Coming back to Luke 14 and these radical sayings of Jesus one commentator that I draw from quite a bit says this: “A complete change of priorities is required of all would be disciples of Jesus. No part time disciples are needed. No partial commitments are accepted.” Well, I am going to take exception to that comment by an otherwise very reliable commentator. I will grant that for some particular callings that maybe true, but I don’t think that’s how God relates to us. God relates to us in love and I believe God meets us where we are. It’s not all or nothing. God never leaves us or gives up on us and I believe God is constantly trying to move us, lure us, draw us into a deeper sense of what God’s family is, and a wider involvement in God’s will to bring peace and justice to this earth.

So, I am learning to not be too critical of others or myself. The late Fred Craddock tells of a neighbor he used to live by who would often ask him about some movie. She would say, “I’ve noticed such-and-such movie is on right now. Have you seen it? And sometimes Fred would say, “Yes, how about you?” And she would come back. “Oh, I don’t think Christians should go to the movies.” Some people live to get these kind of jabs in don’t they? They toss out the bait so they can get a critical word in. I am learning, sisters and brothers, not to jab so much, and not just at others, but also at myself.

I know that there are some ways I will never be like Jesus, and to be frank sisters and brother, I’m not sure I should aspire to be. So I am not going to beat myself up over my failures to be like Jesus, and I’m certainly not going to beat you up over it either. I’m not your judge and you are not mine. But we are all one in Christ, and we must learn how to accept and love one another with the love of God.

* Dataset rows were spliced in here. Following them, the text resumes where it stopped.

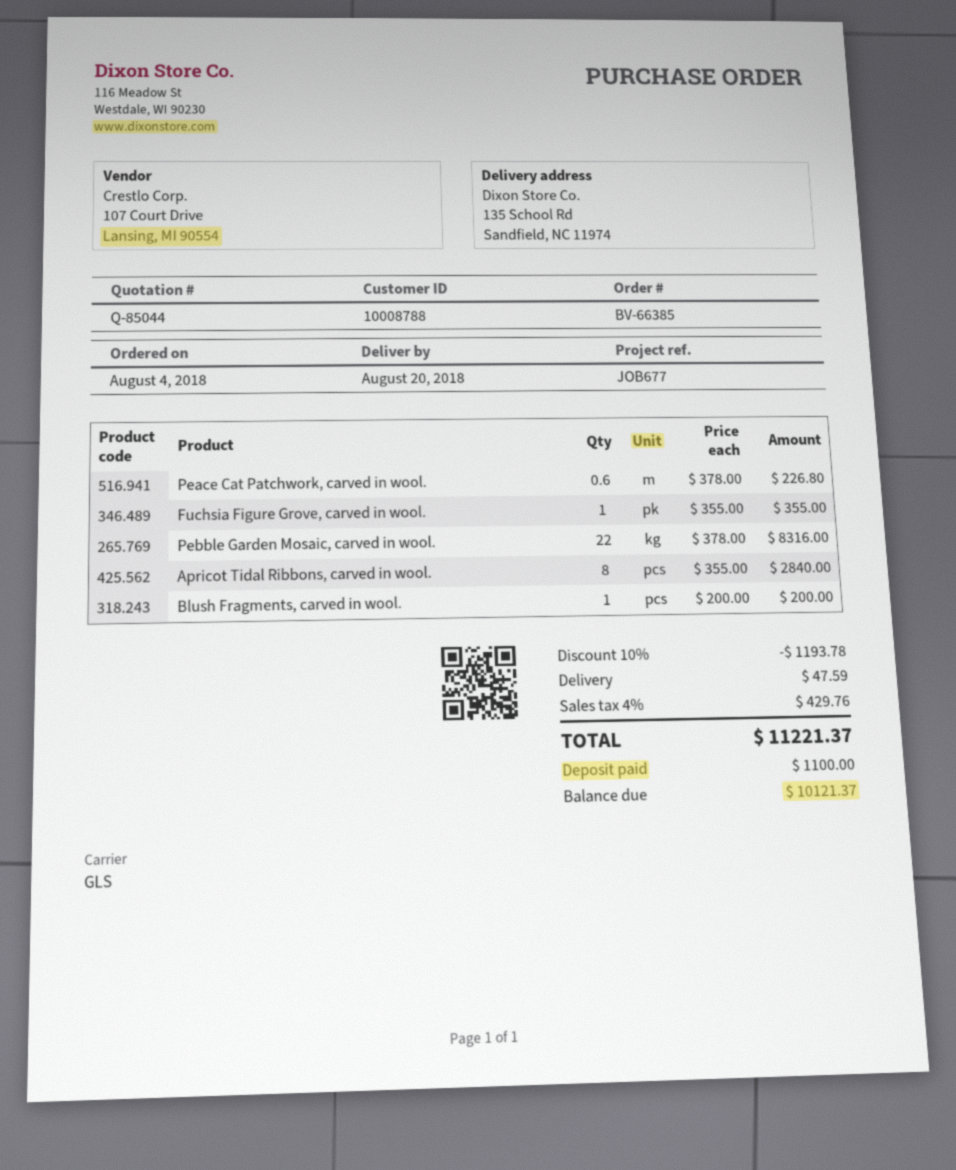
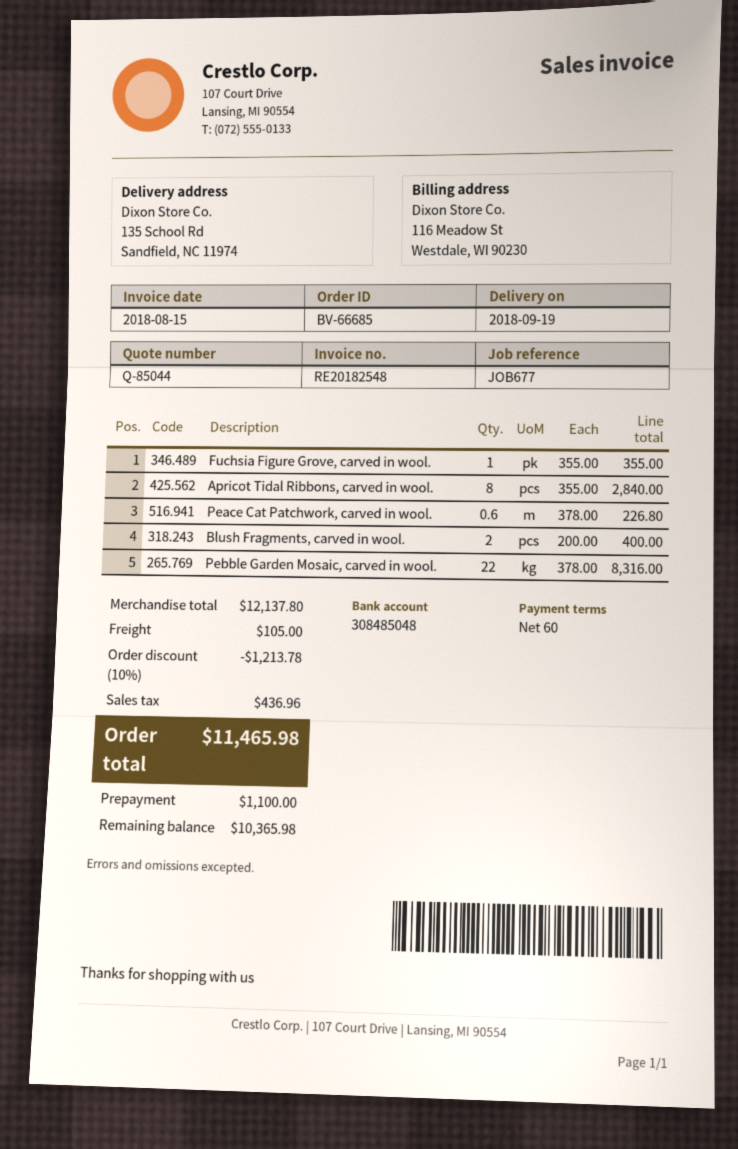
order number: BV-66385 -> BV-66685
delivery date: 2018-08-20 -> 2018-09-19
Blush Fragments, carved in wool.: 1 x 200.00 = 200.00 -> 2 x 200.00 = 400.00
discount: 10% = 1193.78 -> 10% = 1213.78
shipping: 47.59 -> 105.00
tax: 429.76 -> 436.96
total: 11221.37 -> 11465.98
balance: 10121.37 -> 10365.98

I will leave you (and me) with this question: What is it that I can do (maybe it’s a prayer that I can pray or some practice I can engage in or service I can render) that might help me to be more in tune with, more aligned with the deeper, wider, expansive, unconditional love of God that was so beautifully and definitively embodied in the life and teachings of Jesus?

Our good God, you know and we know there are ways we will never be like Jesus, but that shouldn’t cause us to throw in the towel. For there are many ways we can and need to grow, to become more – more compassionate, more inclusive, more gracious, more generous, more giving – and not just to our family and friends, but to those outside those circles as well. Help us to share more of your heart and love and to realize that no one has an inside track – we are all your children and we are all loved with an eternal love.